La guerra è sempre una brutta faccenda, soprattutto per le donne, che oltre a doverla fare e subire sentono anche il peso di aderire naturalmente ad un fondamentale disegno sociale : quello di poter essere madre, per sé e per una nazione che ha bisogno di rigenerarsi. Ma una guerra atroce come quella che hanno vissuto mette in deroga la possibilità che l’uomo possa capire che la guerra è sempre un affare a perdere. E genera il dubbio su sé sia opportuno desiderare un figlio quanto la vita umana viene così gratuitamente offesa.

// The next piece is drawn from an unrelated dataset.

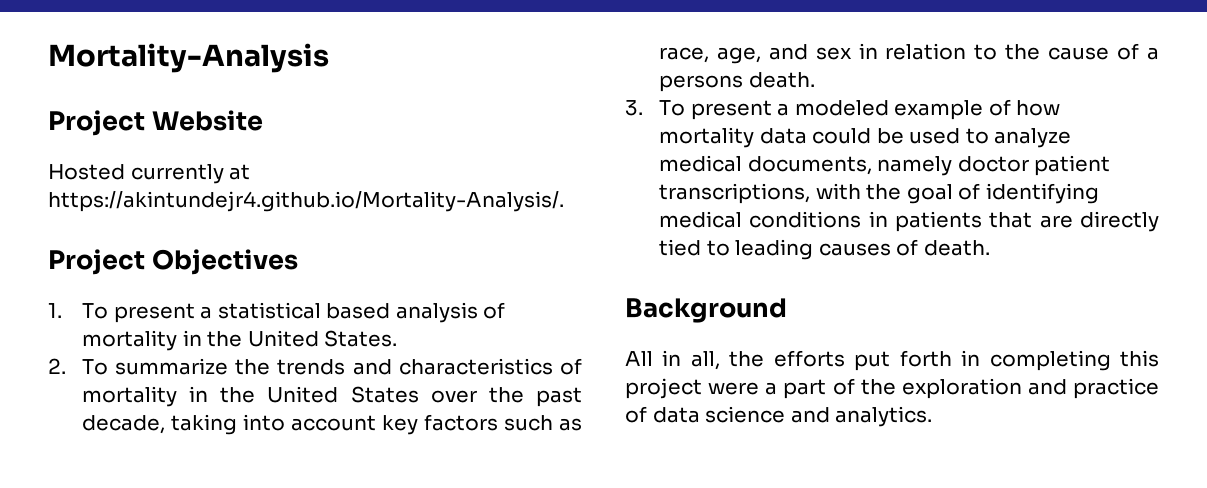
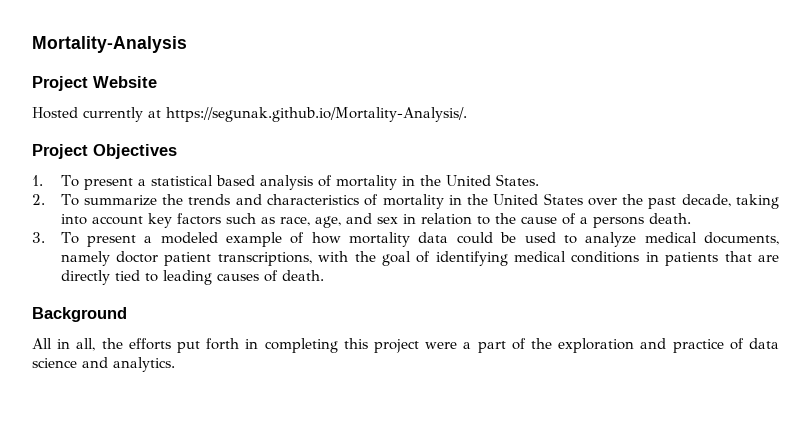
[48,191,564,212] https://akintundejr4.github.io/Mortality-Analysis/. -> [166,107,467,122] https://segunak.github.io/Mortality-Analysis/.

Iya e Masha incarnano insieme, anche se a diverso modo, la prerogativa propria della donna di ridare colore alla vita anche attraverso la loro naturale attitudine a poter custodire la vita. I loro corpi mettono in evidenza le cicatrici della guerra ma possono generare la speranza di ricominciare, il loro ventre, carico di dolore e affamato d’amore è sempre pronto a raccogliere il seme del domani. La vita da e toglie, e le due donne sembrano conoscere questa legge non scritta che si insinua in loro sotto forma dell’istintiva decisione di far valere il loro potere di essere donna, di voler generare la possibilità di darsi uno scopo dopo che la guerra gli ha irrimediabilmente tolto gli anni più belli della giovinezza. C’è molta inconsapevolezza in questa presa di posizione, molta ingenuità anche, frutto dell’istinto di sopravvivenza, dell’esigenza di dare un senso riconoscibile alla vita che continua. Balagov le fa essere due anime raminghe in mezzo ad una città ridotta in macerie, tra persone uscite letteralmente distrutte dalle atrocità della guerra. Due ragazze dalle umane debolezze, segnate da evidenti menomazioni psicologiche, in grado di compiere gesti meschini e di farsi da tramite verso la speranza, di essere egoiste e altruiste allo stesso tempo, perché è troppo grande il senso del tragico che hanno conosciuto per aspettarsi comportamenti improntati alla coerenza. Lo stesso vale per il tipo di rapporto che le tiene unite nella stessa prigione mentale. Un rapporto che rappresenta la pietra angolare di tutto il film proprio per come oscilla tra l’amicizia vera, che le consente di innalzarsi sopra le miserie del quotidiano, e il legame morboso, che sembra servire ad entrambe per addolcire i rispettivi sensi di colpa.
Ad essere importante è la regia, presente in ogni momento del film con incisiva eleganza, sempre attenta ad adeguare lo sviluppo narrativo, carico di afflato drammaturgico, alla forma quasi “pittorica” che ne fa da scenario più meditabondo. Infatti, è soprattutto la veste formale ad emergere prepotente, i colori vivi e pastellati si fanno sostanza materica, come un qualcosa che è concretamente dentro gli spazi catturati dall’inquadratura, come un tramite capace di far scorgere il domani ben oltre il buio che si è impadronito del qui e ora. Il colore usato da Balagov funge da stimolo speculativo sempre acceso, in contrasto continuato con il grigiore di vite in disarmo spente dalla guerra. Bel film.